Subclavian artery trauma. Retrospective study of 20 cases
(Portuguese
PDF version)
Alex
Lederman,1 Flávia Helena Matta de Paiva,2
Glauco Fernandes Saes,3 Ricardo Aun4
1.
Assistant physician, Hospital das Clínicas, Faculdade de Medicina,
Universidade de São Paulo (USP), São Paulo, SP, Brazil.
2. Fourth-year resident, Hospital das Clínicas, Faculdade de
Medicina, USP, São Paulo, SP, Brazil.
3. Ex-resident, Vascular Surgery, Hospital das Clínicas,
Faculdade de Medicina, USP, São Paulo, SP, Brazil.
4. Associate professor, Vascular Surgery Service, USP, São
Paulo, SP, Brazil.
Correspondence:
Ricardo Aun
Av. Albert Einstein, 627/1109
CEP 05659-001 São Paulo, SP, Brazil
Phone: +55 (11) 3742.1365
E-mail: aun@uol.com.br
ABSTRACT
Objective:
Review etiology, associated lesions, treatment, and evolution of
patients with traumatic subclavian artery injuries admitted to the
emergency room of our hospital from January 1997 to December 2001.
Method:
Retrospective review of medical charts at the Hospital das Clínicas
da Faculdade de Medicina da Universidade de São Paulo (HCFMUSP).
Key words: subclavian artery injuries, subclavian artery trauma,
subclavian artery pseudoaneurysm, subclavian arteriovenous fistula.
Results: Of the 77 medical charts analyzed, 20 had subclavian
artery trauma.

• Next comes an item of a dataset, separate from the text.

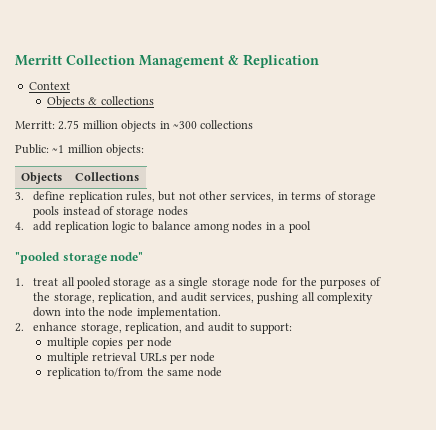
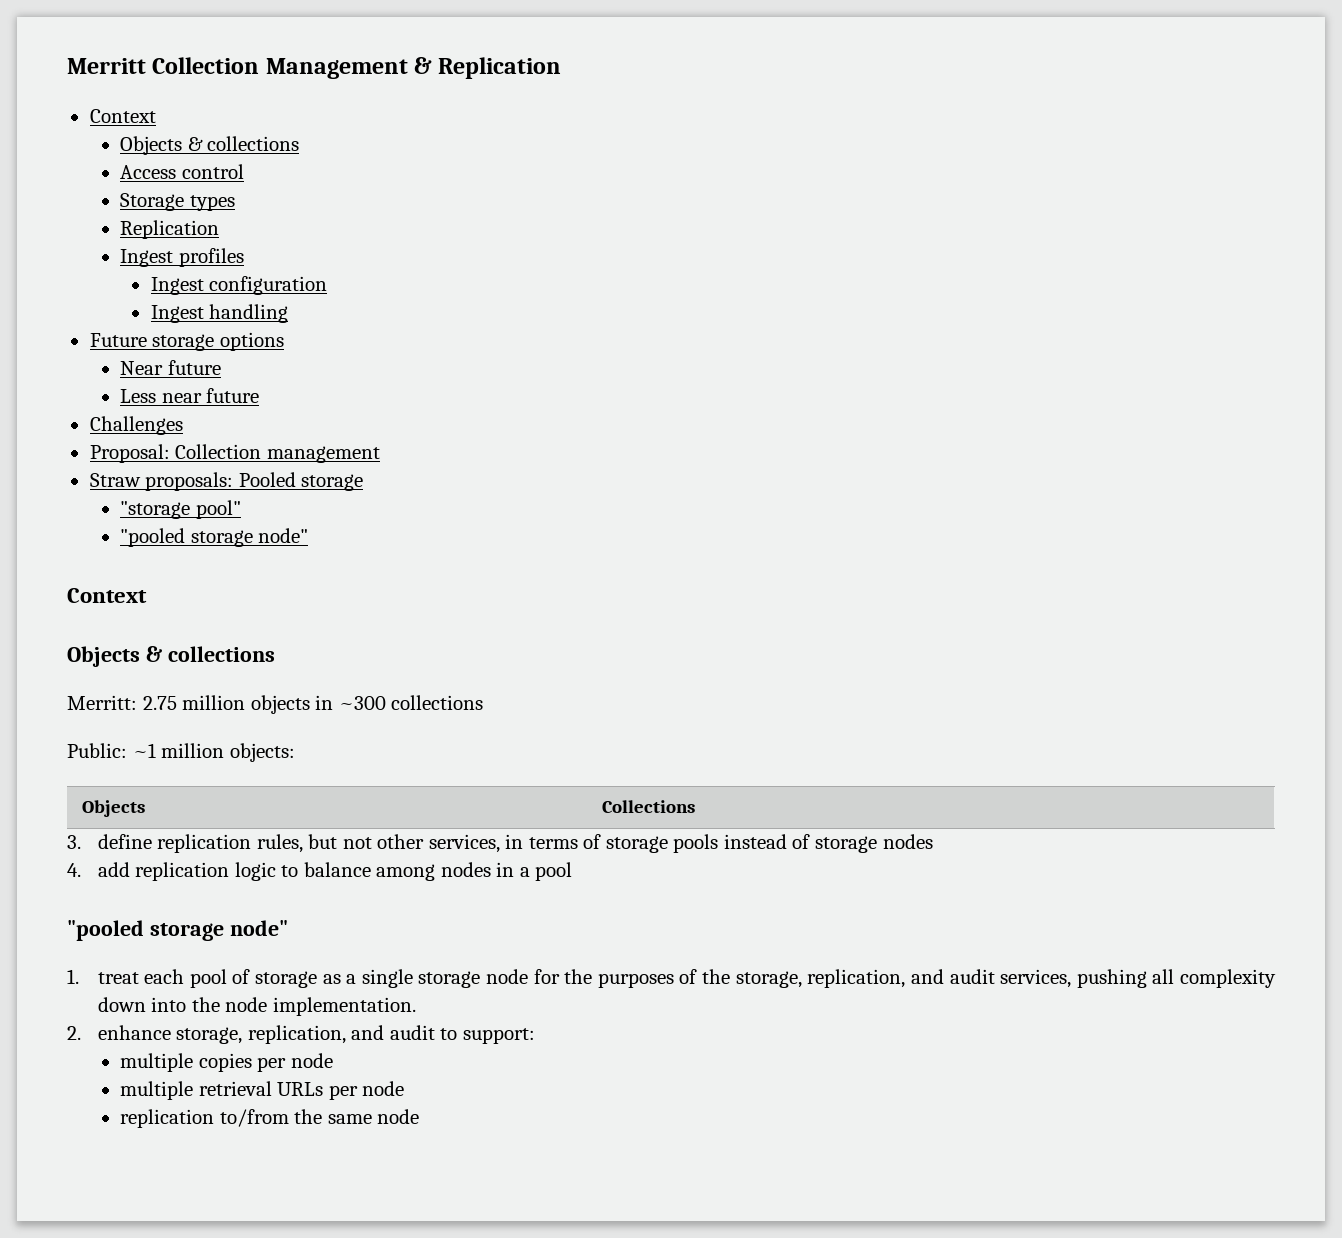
(154, 100) none -> [120,164,244,179] [120,193,235,211] [120,220,220,239] [120,248,244,267] [150,276,328,295] [150,304,289,323] [89,332,284,351] [120,360,221,375] [120,388,260,403] [89,416,183,435] [89,444,380,463] [89,472,364,491] [120,500,241,519] [120,528,309,547] [67,588,147,603] [67,646,275,667] // Access control // Storage types // Replication // Ingest profiles // Ingest configuration // Ingest handling // Future storage options // Near future // Less near future // Challenges // Proposal: Collection management // Straw proposals: Pooled storage // "storage pool" // "pooled storage node" // Context // Objects & collections
[61,277,111,289] all pooled -> [144,969,251,988] each pool of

Seventeen patients were male, with mean age of 29.2
years (12-73). Bullet injuries were the main cause (14/20), followed
by motor vehicle accidents (5/20), and knife wound (1/20). Eleven
patients underwent an arterial bypass surgery with autogenous vein,
one subclavian artery ligation, two primary sutures, four endoluminal
stent grafts, one thrombectomy, and one patient died during surgery.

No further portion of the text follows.